Sunday, July 21, 2013

HOW TO KNOW IF YOUR HORSE TOO THIN OR TOO FAT?


HOW TO KNOW IF YOUR HORSE TOO THIN 
OR TOO FAT?

There's one thing that drives me bonkers and that is seeing underfed and overfed horses. Horses rely on their owners for proper care and nourishment. So often I see obese horses and horses with hip bones and shoulder bones stick out and their owners seem to not notice or are uneducated in what a healthy weight is for a horse. 

Horses are supposed to be well muscled with smooth muscle tone without dips and valleys in it's conformation. A horse that is at a healthy body weight has rounded hindquarters and shoulders, a solid back and a nicely muscled neck. If you can see your horses bones either on his back, ribs, hips, chest or shoulders, your horse is too thin! And if your horse is without definition at all and looks like it's pregnant your horse is too fat! 

Below are images of horses that better show what an underweight horse, an overweight horse and a healthy weight horse looks like.


A underweight horse is bony and lacks muscle bulk and definition.

An overweight horse has fat pockets and looks like it's pregnant with a big belly, fatty hindquarters and fatty crest.

A healthy weight horse is well muscled with smooth lines. It is in fit condition and isn't bony looking. 


I found an excellent article online, How do I tell if my horse is overweight/underweight (or gaining/losing weight)?  that has addition pictures of what a horse at a healthy weight looks like and how to measure your horse's weight. Horses are just like us, when we're overweight or underweight we don't feel our best and nor do horses.

To help maintain your horse's weight be diligent in de-worming your equine friend every three month, alternate wormers for the time of year given. If you're not sure which wormer to give call your veterinarian.

Also, be sure to get your horse's teeth checked yearly. Horse's typically need their teeth floated every 12 to  18 months. If you let your horse's teeth go too long he/she will have overgrown sharp teeth that can cause soars and inhibits eating properly.

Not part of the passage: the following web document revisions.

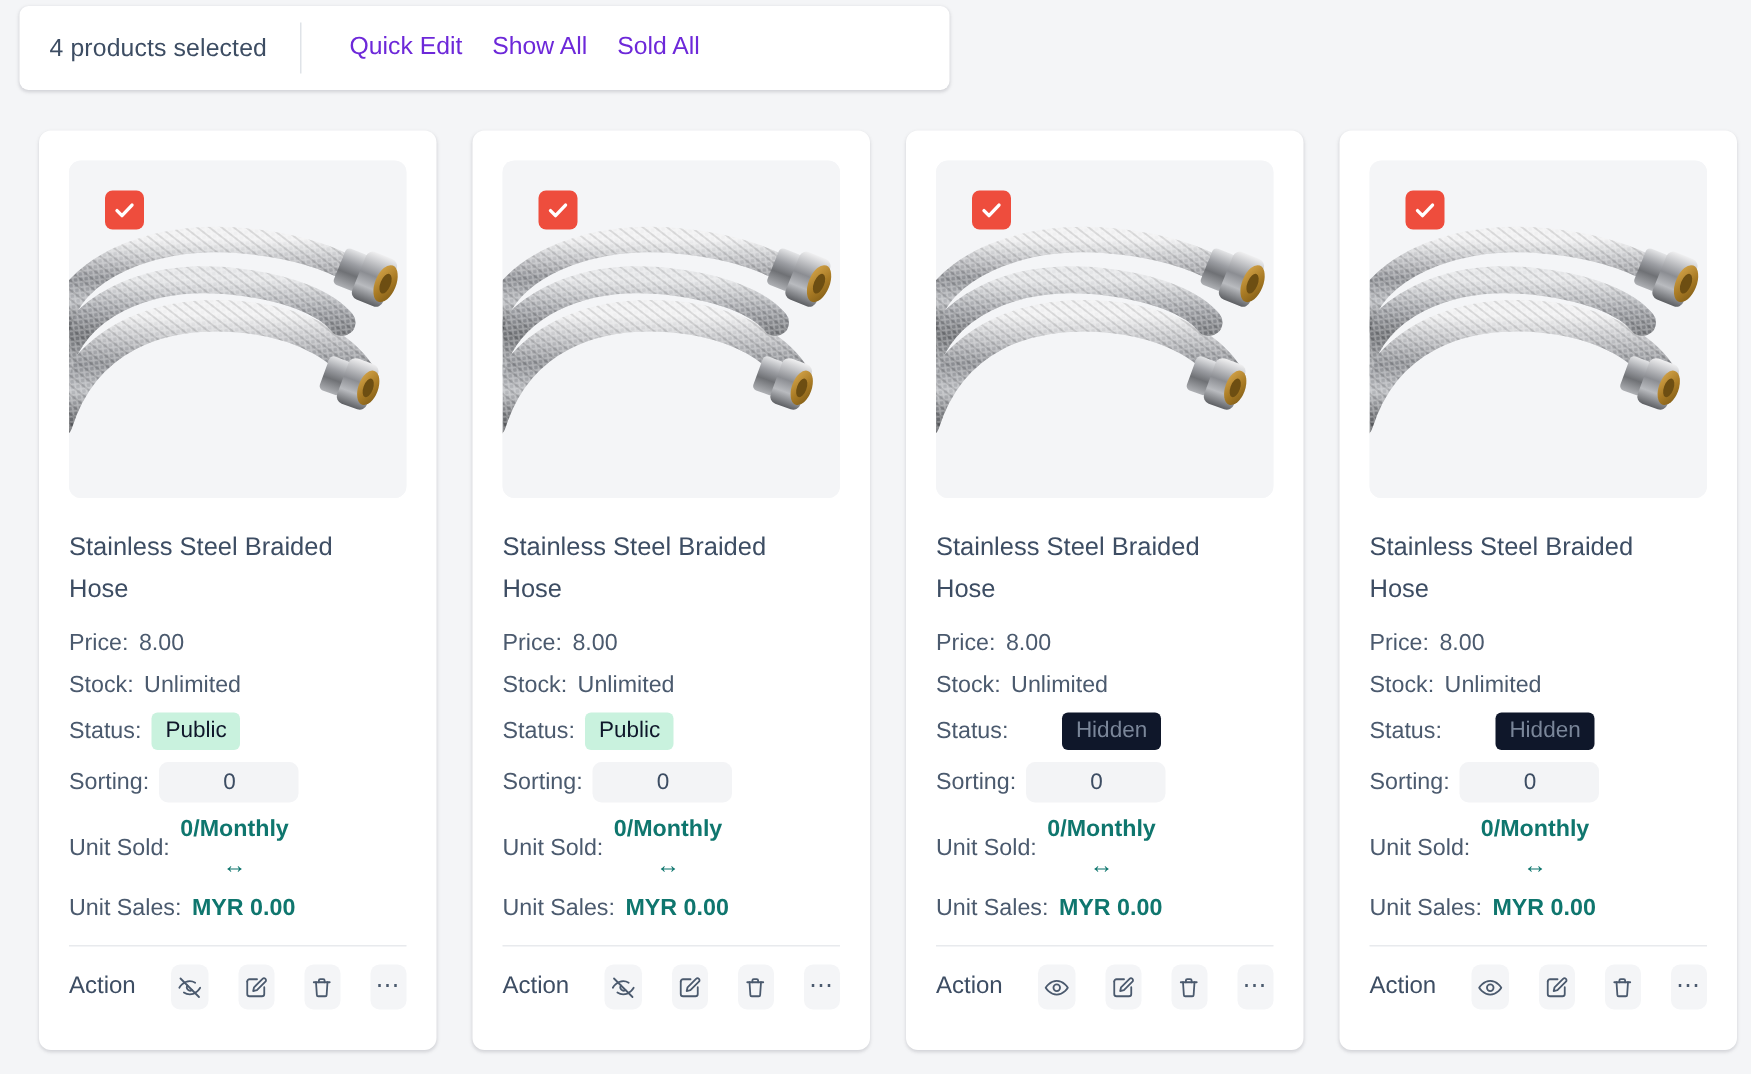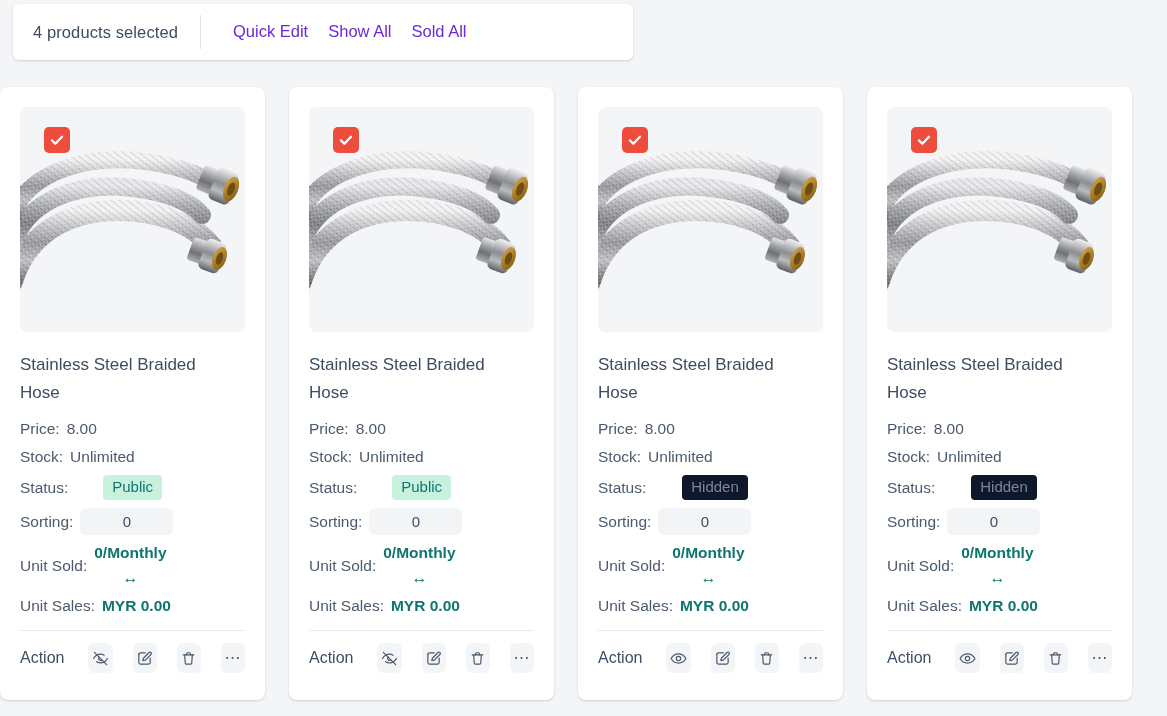--- a/index.html
+++ b/index.html
@@ -40,21 +40,21 @@
     position: relative;
     border: 4px solid #f51b1b;
     background: #ffffff;
     padding: 14px 12px;
     margin: 0 6px 0 4px;
     z-index: 5;
   }
 
   
   .grid {
-    position: absolute; left: 0; top: 87px;
+    position: absolute; left: 26px; top: 87px;
     display: flex; gap: 24px; justify-content: flex-end;
   }
   .card {
     width: 265px; height: 613px;
     background: #ffffff;
     border-radius: 8px;
     box-shadow: 0 1px 3px rgba(16,24,40,.10), 0 1px 2px rgba(16,24,40,.06);
     padding: 20px;
     display: flex; flex-direction: column;
   }
@@ -89,21 +89,21 @@
     margin-top: 8px;
     font-size: 15.5px; color: #4b5a6e; line-height: 20px;
     display: flex; align-items: center; gap: 7px;
   }
   .p-line.first { margin-top: 12px; }
   .badge {
     display: inline-block;
     padding: 3px 9px 4px; border-radius: 4px;
     font-size: 15px; line-height: 18px;
   }
-  .badge.public { background: #c9f2de; color: #0f766e; margin-left: 28px; }
+  .badge.public { background: #c9f2de; color: #0f172a; }
   .badge.hidden { background: #0f172a; color: #7a8699; margin-left: 29px; }
   .sort-box {
     width: 93px; height: 27px;
     background: #f3f4f6; border-radius: 6px;
     display: flex; align-items: center; justify-content: center;
     font-size: 15px; color: #3d4d63; cursor: text;
   }
   .link {
     color: #0f766e; font-weight: bold; font-size: 15.5px;
     cursor: pointer; display: inline-flex; align-items: center; gap: 5px; flex-direction: column;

Take time to read the article and take a mental picture of what an overweight and an underweight horse looks like. Then take a second look at your own horse(s) to see if you need to add feed or subtract feed from your horses diet or if he/she is just right. 

A healthy weight horse is happier and healthier. Feed your horse the basics. Be proactive in ensuring your horse is at it's best weight at all times by paying attention to his/her weight daily. Make any necessary adjustments to your horse diet that's need to have your horse at a healthy weight year round. 

I hope this helps you better understand the importance of having your horse at a healthy weight.